One notable omission is an HDMI cable, which is essential for playing back any HD content and just generally for not relying on the awful picture that composite will provide. While this is understandable considering the still relatively high price, and bulk, of HDMI cables, but it's still a tad annoying.


One of the WD TV's headline features is its comprehensive file format support, which really is among the most impressive we've ever encountered. For brevity, here's the full list as it currently stands:
  • Music - MP3, WMA, OGG, WAV/PCM/LPCM, AAC, FLAC, Dolby Digital, AIF/AIFF, MKA
  • Photo - JPEG, GIF, TIF/TIFF, BMP, PNG
  • Video -MPEG1/2/4, WMV9, AVI (MPEG4, Xvid, AVC), H.264, MKV, MOV (MPEG4, H.264)
  • Playlist - PLS, M3U, WPL
  • Subtitle -SRT (UTF-8)

And Western Digital says it will provide updates for future formats.

Quite simply no other stand alone device we've seen offers such comprehensive format support. What's more all the video formats can be played back at up to 1080p resolution. The only thing that's lacking is support for DRM'd files as these need to 'phone home' over the Internet to be authenticated.

To test this claimed support we plugged in a hard drive loaded with video clips, songs and images stored in all sorts of different formats. Among others there were some 1080p trailers recorded in the h.264 codec and .mov format and some 720p mkv files which used the Xvid codec. There were also some FLAC audio files as well as MP3 and we had a whole load of JPG, GIF, and PNG images of varying sizes.

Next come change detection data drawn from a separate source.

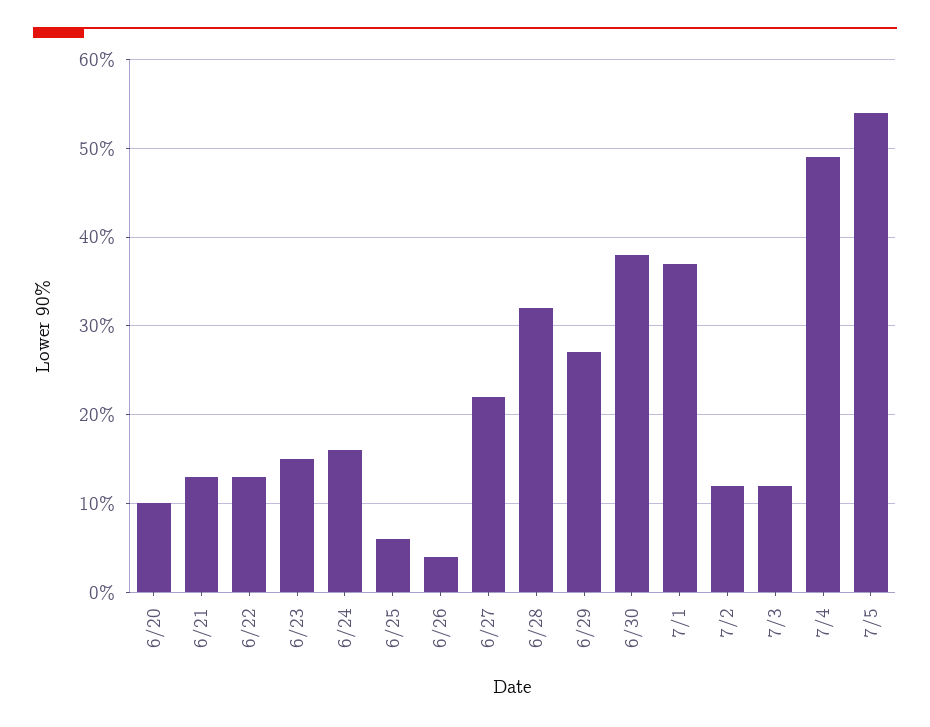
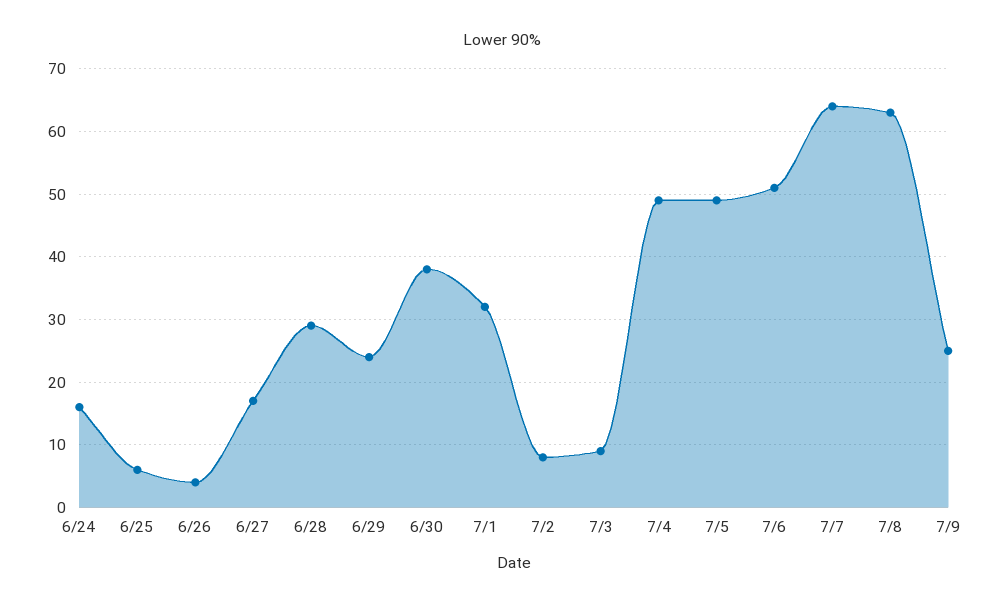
6/20: 10 -> none
6/21: 13 -> none
6/22: 13 -> none
6/23: 15 -> none
6/27: 22 -> 17
6/28: 32 -> 29
6/29: 27 -> 24
7/1: 37 -> 32
7/2: 12 -> 8
7/3: 12 -> 9
7/5: 54 -> 49
7/6: none -> 51
7/7: none -> 64
7/8: none -> 63
7/9: none -> 25

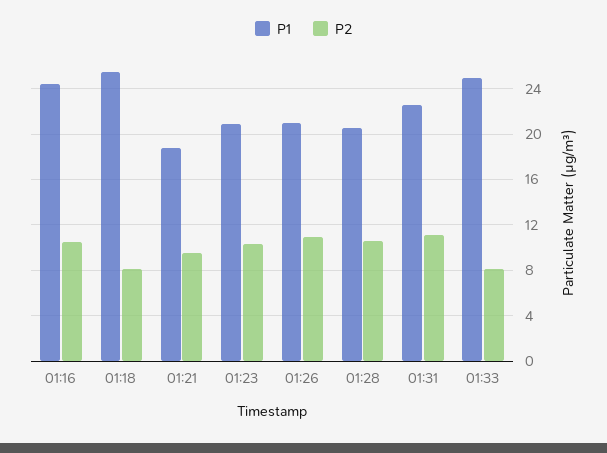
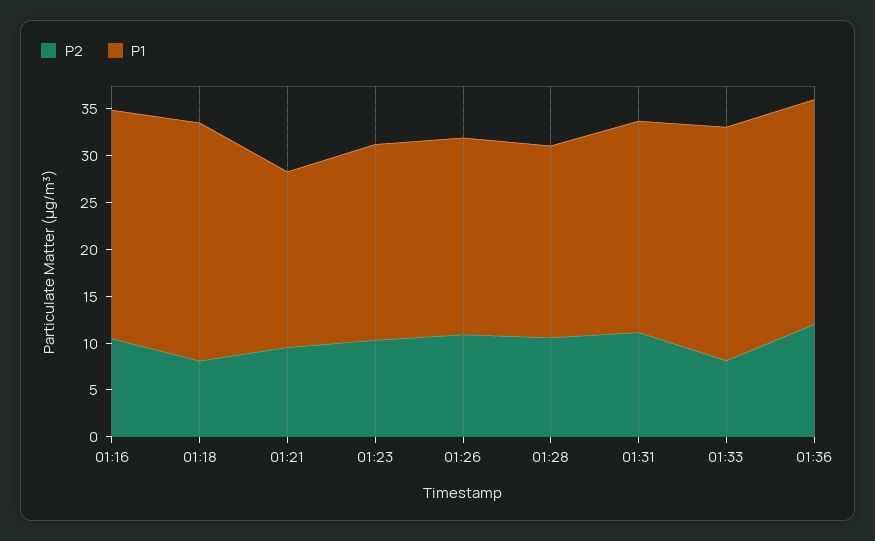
P2, 01:36: none -> 12
P1, 01:36: none -> 24

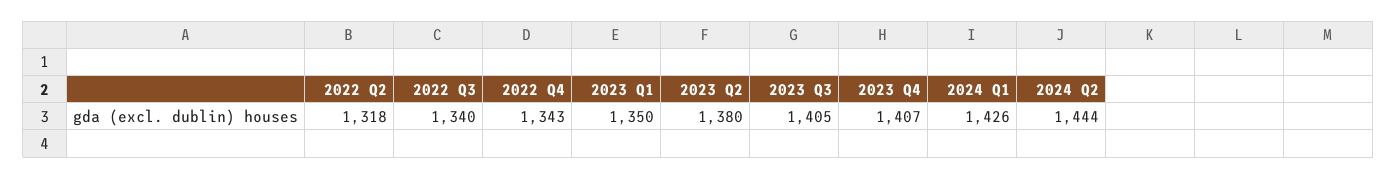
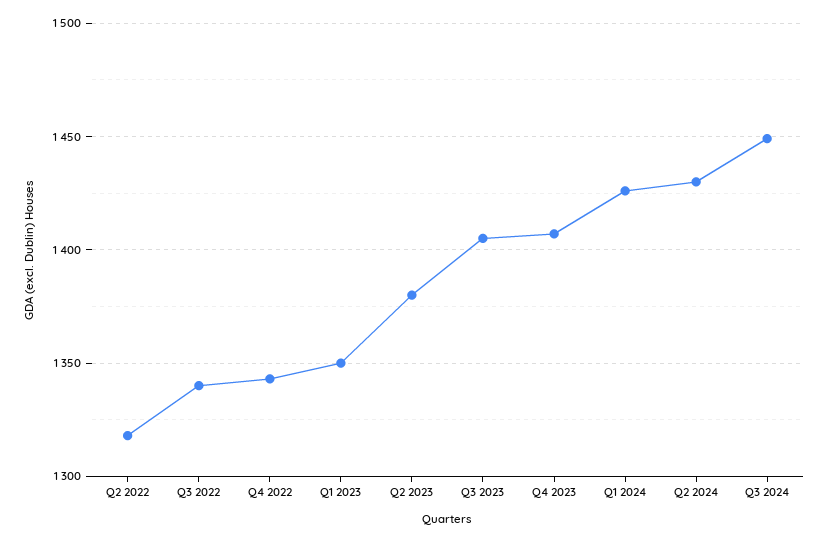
2024 Q2: 1444 -> 1430
Q3 2024: none -> 1450

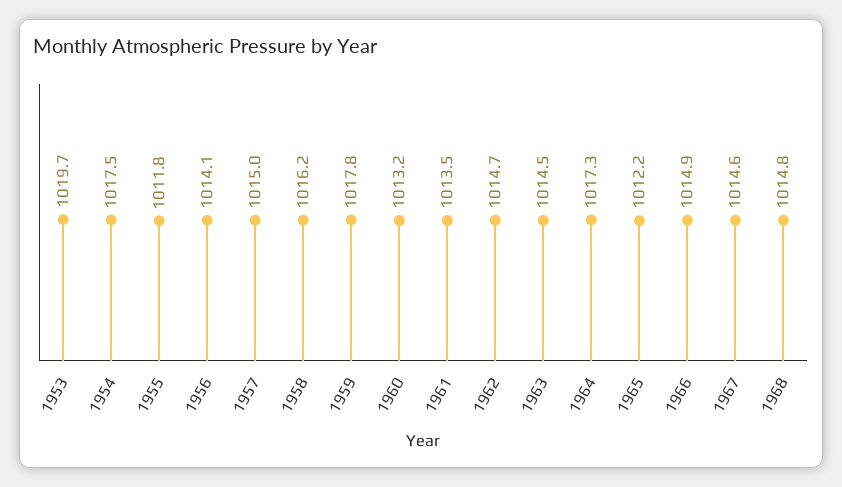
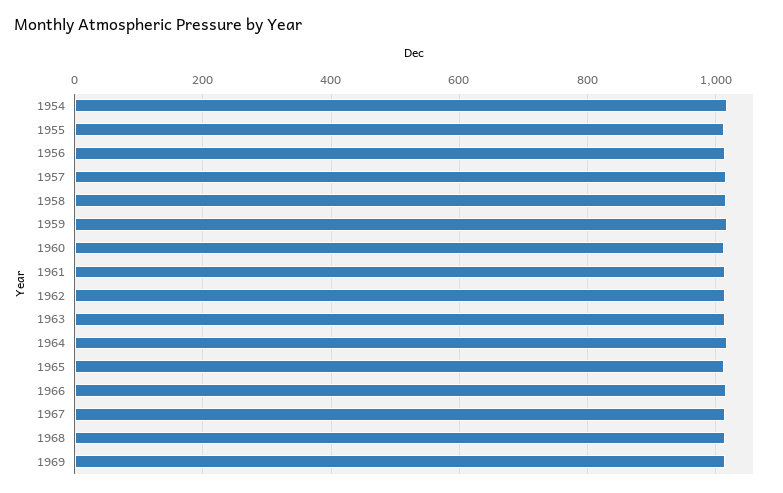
1953: 1019.7 -> none
1969: none -> 1020

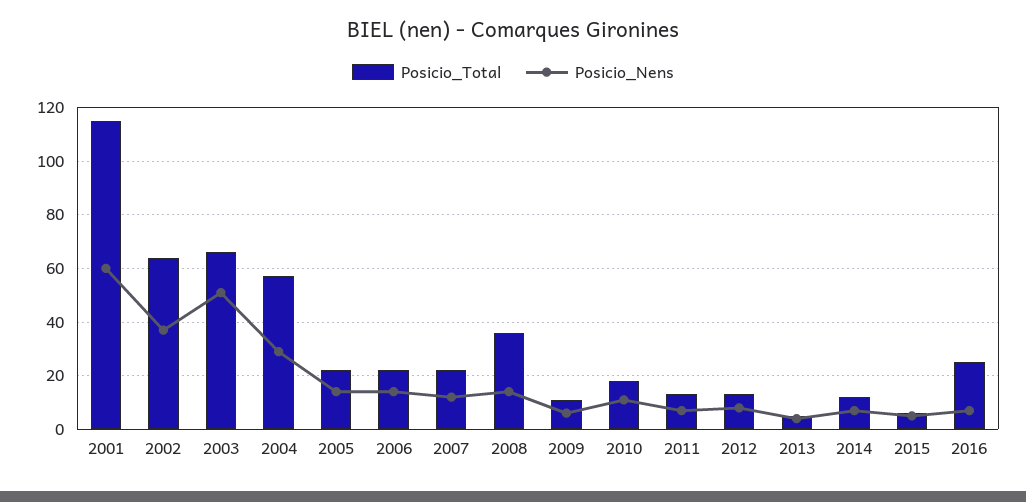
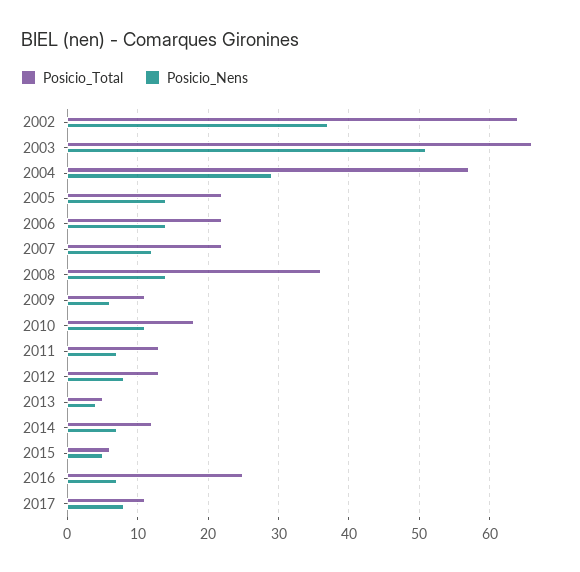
Posicio_Total, 2001: 115 -> none
Posicio_Nens, 2001: 60 -> none
Posicio_Total, 2017: none -> 11
Posicio_Nens, 2017: none -> 8

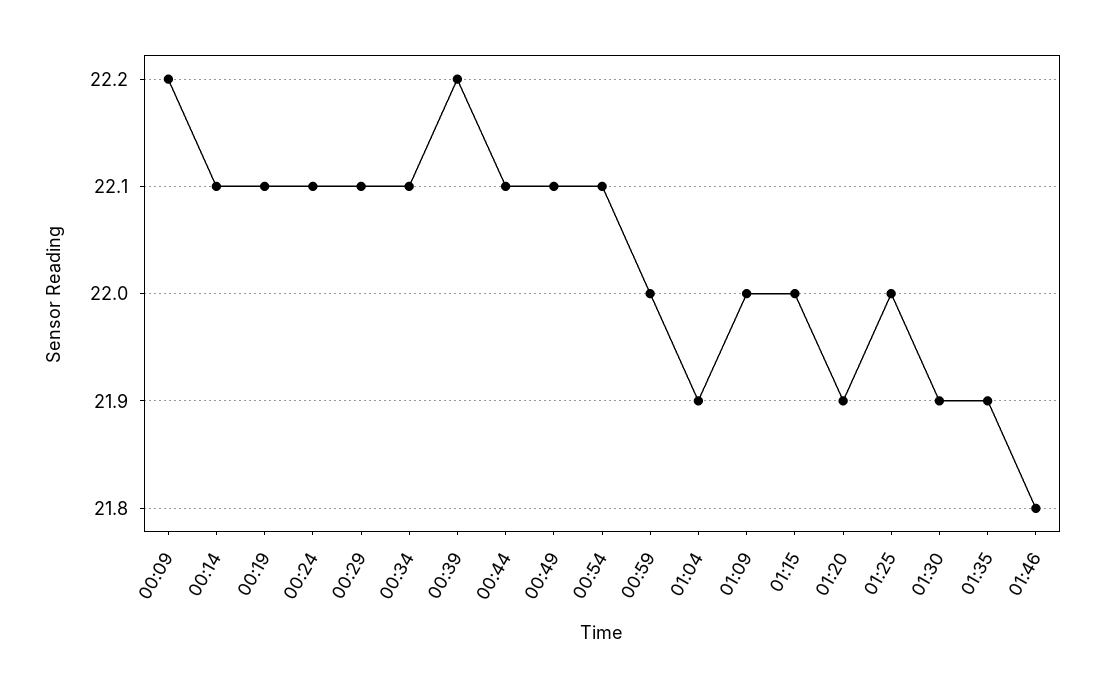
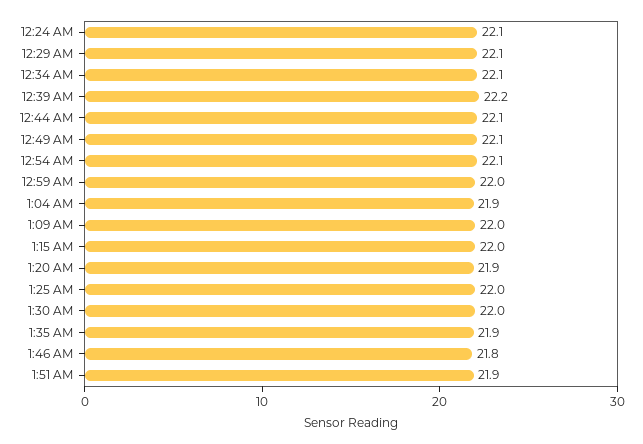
00:09: 22.2 -> none
00:14: 22.1 -> none
00:19: 22.1 -> none
01:30: 21.9 -> 22
1:51 AM: none -> 21.9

The WD TV played or showed all the files without so much as breaking a sweat and even the 1080p trailers loaded in just a second or two - we could even fast forward through them.


Quality was also surprisingly good. It lacks the sophisticated video enhancements of dedicated high-end Blu-ray/DVD players like the Pioneer LX70, which iron out resolution artefacts like aliasing and other unwanted effects that result from employing Telecine. Nevertheless it was quite striking how pleasurable it was to sit and watch video, though as always we'd recommend steering clear of the composite output and stick to HDMI. Listening to music was equally enjoyable especially when piped out to a proper receiver that's hooked up to a decent sound system.

There's also a slideshow mode that will automatically cycle through your photos according to a time delay that can be changed in the menu. Music can also be played in the background while you're viewing them, photos can be rotated and you can zoom into them to get a closer look.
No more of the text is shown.